New corporate presentation:
http://www.oromin.com/i/pdf/CorporatePresentation.pdf
Infinitely more understandable than the convoluted press releases. Yea!!!!!
Now the institutions, mo-mo drill hole players etc. have the excuse to buy buy buy.
The big boys must really be salivating.
thanks bernie .. i will be going over it in detail after dinner
The new corporate presentation is good! It also points to an issue I think is important when setting/discussing a buyout price for the OJVG property.
On page 4 of the Oromin presentation, it list past management discoveries. The Pierina Peru / Arequipa property was sold to Barrick for $1.1Billion. The presntation says it was a 7Million oz property…which is true…BUT…it was NOT at the time of the buyout.
Arequipa resources (43-101) were only 2.8Million oz. It was LESS than 3M oz! Barrick bought it at full gold price value…gold was around $350-380/oz at the time. Many of the trade journals wrote that Barrick had better hope for and was counting on it having much more gold than the resource calc. – which of course it did.
So…it naturally begs the question…Why would we sell OJVG for only $1Billion dollars?

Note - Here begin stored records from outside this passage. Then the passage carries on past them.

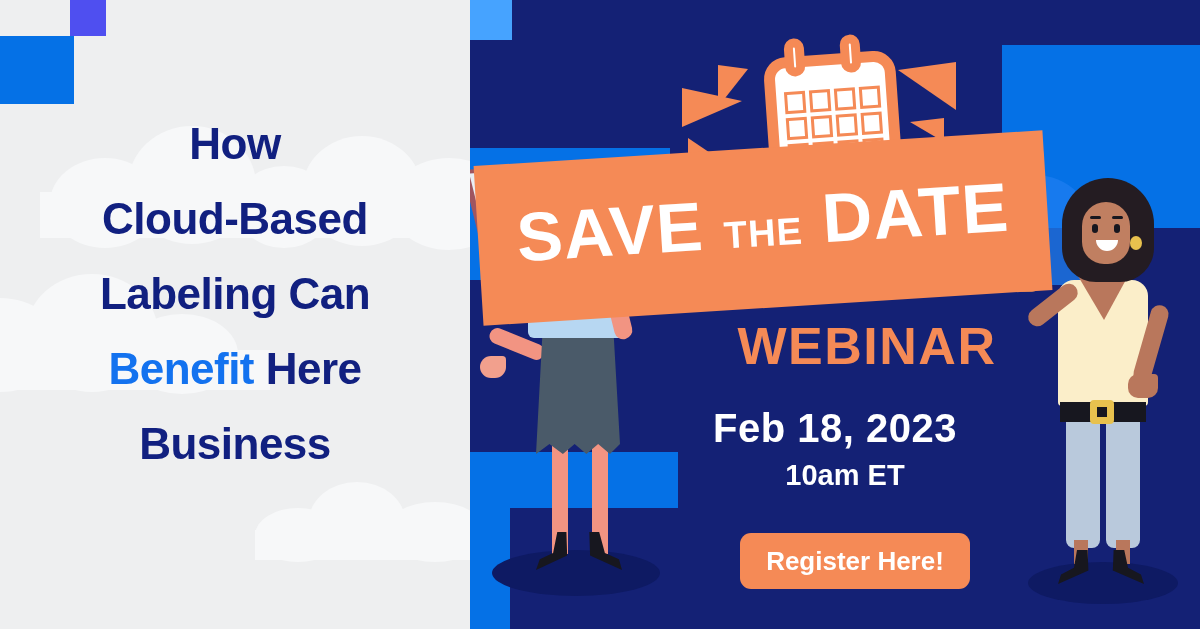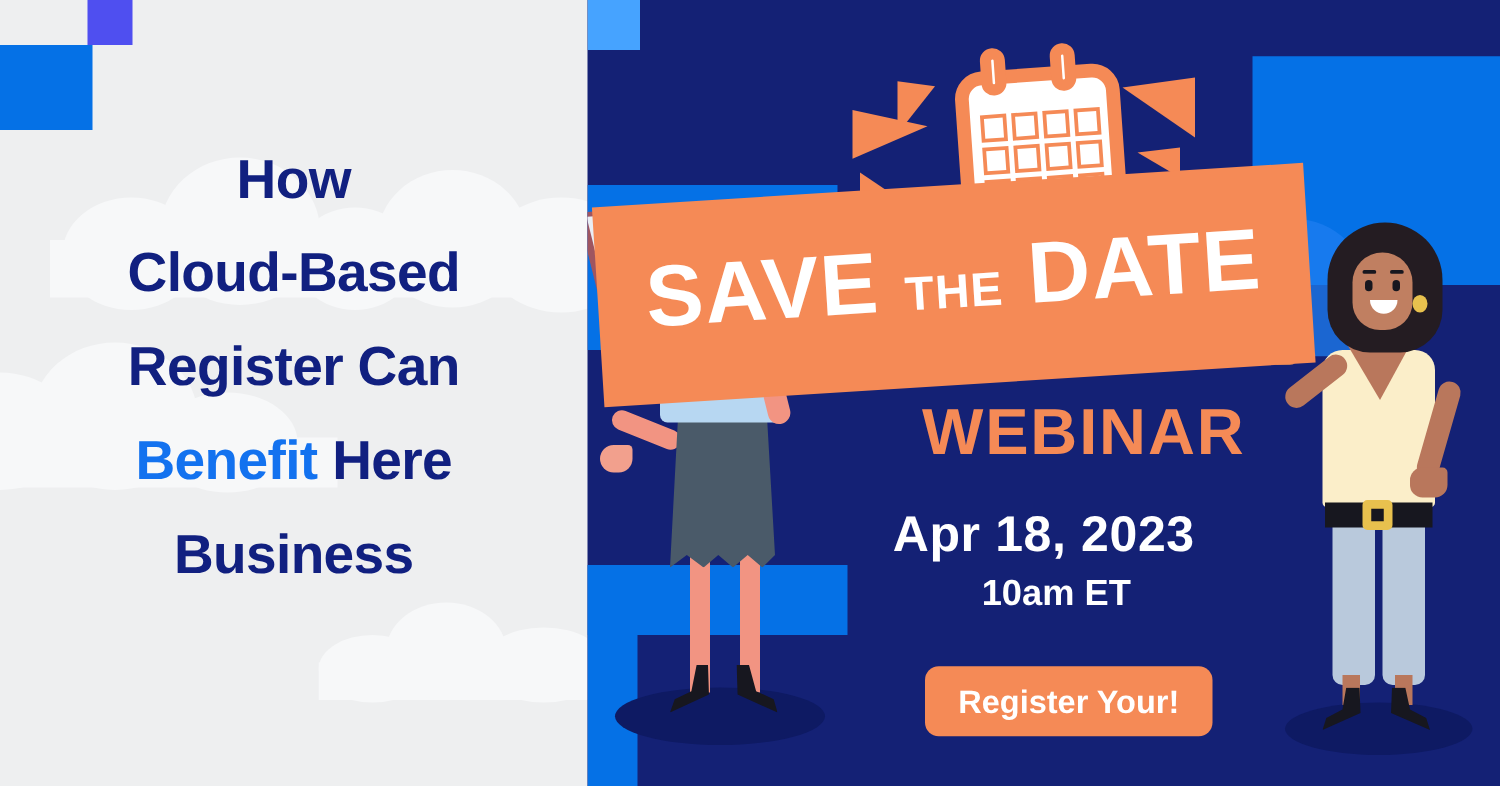--- a/index.html
+++ b/index.html
@@ -300,7 +300,7 @@
     <div id="headline">
       <div>How</div>
       <div>Cloud-Based</div>
-      <div>Register Can</div>
+      <div>Labeling Can</div>
       <div><span class="hl-accent">Benefit</span><span> Here</span></div>
       <div>Business</div>
     </div>

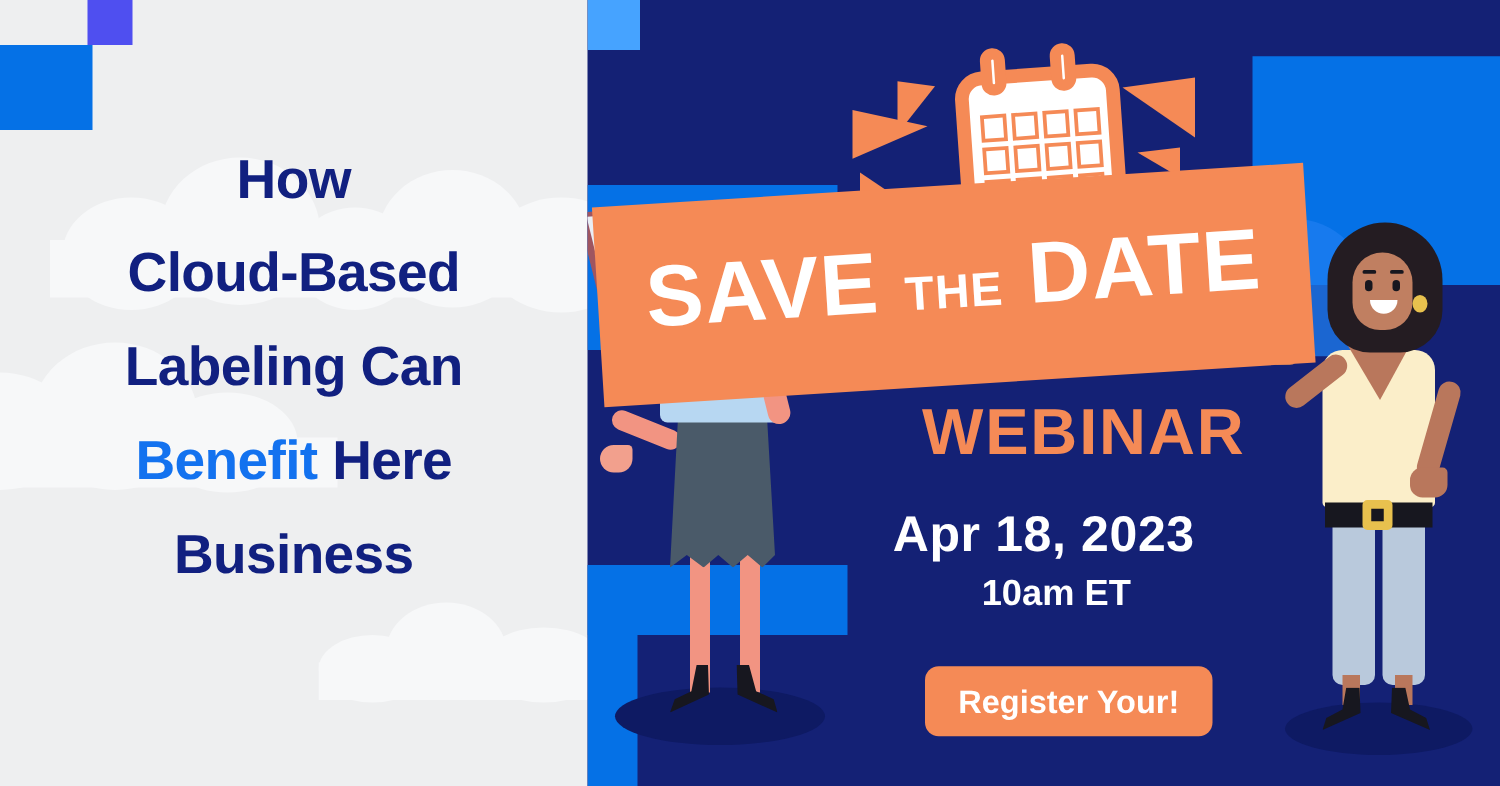--- a/index.html
+++ b/index.html
@@ -406,7 +406,7 @@
     </div>
 
     <div id="webinar-label">WEBINAR</div>
-    <div id="event-date">Apr 18, 2023</div>
+    <div id="event-date">Feb 18, 2023</div>
     <div id="event-time">10am ET</div>
     <button id="register-button">Register Your!</button>
   </div>

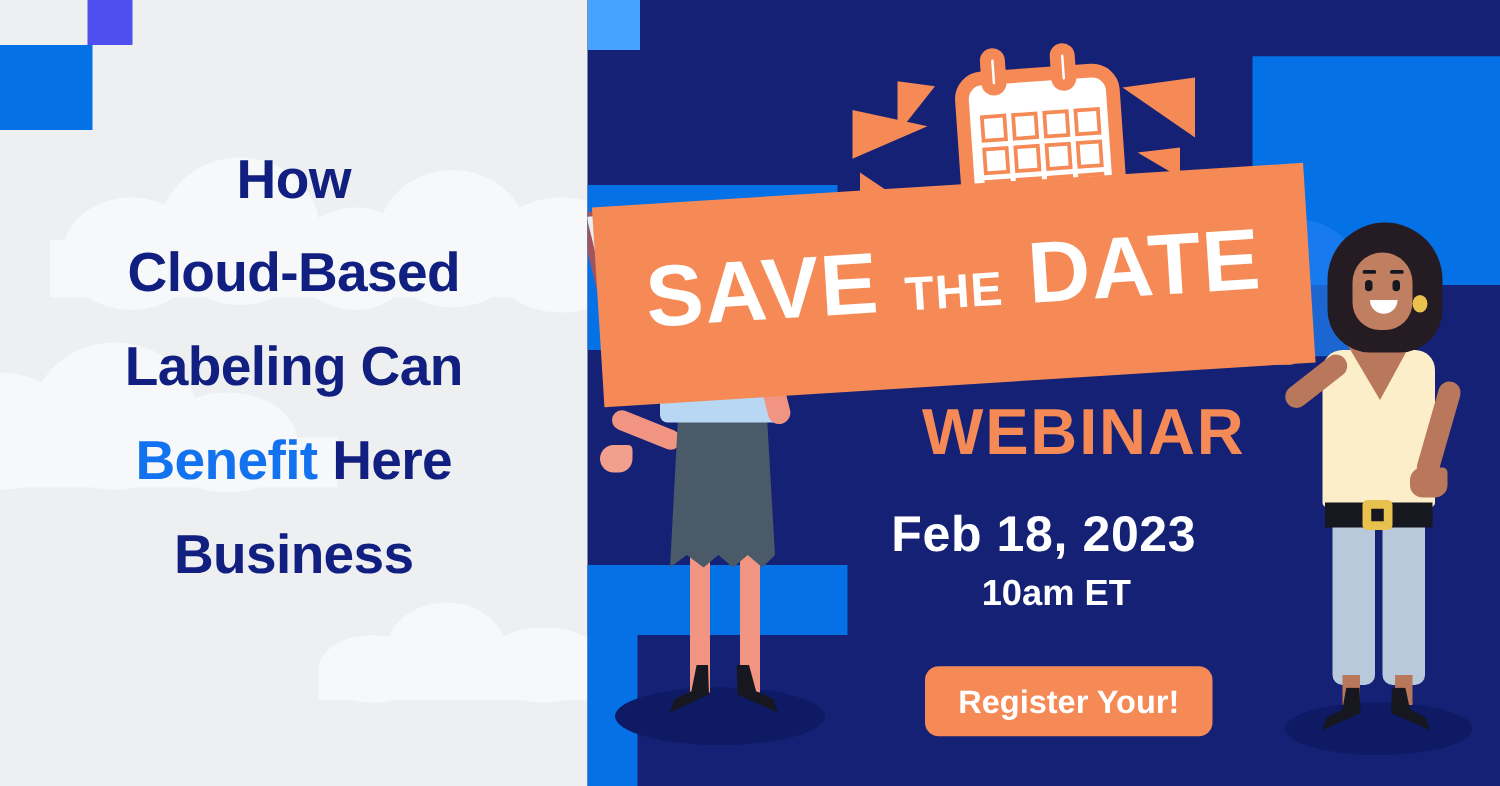--- a/index.html
+++ b/index.html
@@ -408,7 +408,7 @@
     <div id="webinar-label">WEBINAR</div>
     <div id="event-date">Feb 18, 2023</div>
     <div id="event-time">10am ET</div>
-    <button id="register-button">Register Your!</button>
+    <button id="register-button">Register Here!</button>
   </div>
 </div>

OJVG already has more resources than Arequipa did…we are a few decades down the road…gold is over $1000/oz…and we can more than reasonably predict the OJVG property will exceed 7M oz.
$1B at 43.5% at 105M shares is a $4.14 / share. Why would we accept that???
If Arequipa was $1.1B way back then, than OJVG is well worth more than $2Billion today..maybe $3B.
Always Hopeful!
h1
hoosier1
I totallyagree with your outlook on this. I could not even start to comprehend a 1B or 2B and when you look at it 3B still appears to be a low number, if you take those calcs plus the inflated price and even average it at $700 OZ, we are well into the 4.5B range.
Thoughts anyone?
DW
Depth By Price
Bid
Orders Volume Price
1 7,000 0.96
4 12,500 0.95
3 5,000 0.94
1 25,000 0.93
2 20,000 0.90
Ask
Price Volume Orders
0.98 1,000 1
0.99 2,000 1
1.00 27,200 5
1.01 2,500 1
1.03 10,000 1…Depth for Wednesday closing…dsh
Great artile about Junior Mining posted on the mainstrain news site money.cnn.com. Oromin is not metioned directly, but I think the junior market is due for a nice bump .
artilce from: http://money.cnn.com/2009/10/26/pf/gold_mining_stocks.fortune/index.htm
NEW YORK (Fortune) — A year ago investors fled small gold mining stocks as the desire for high-risk assets evaporated.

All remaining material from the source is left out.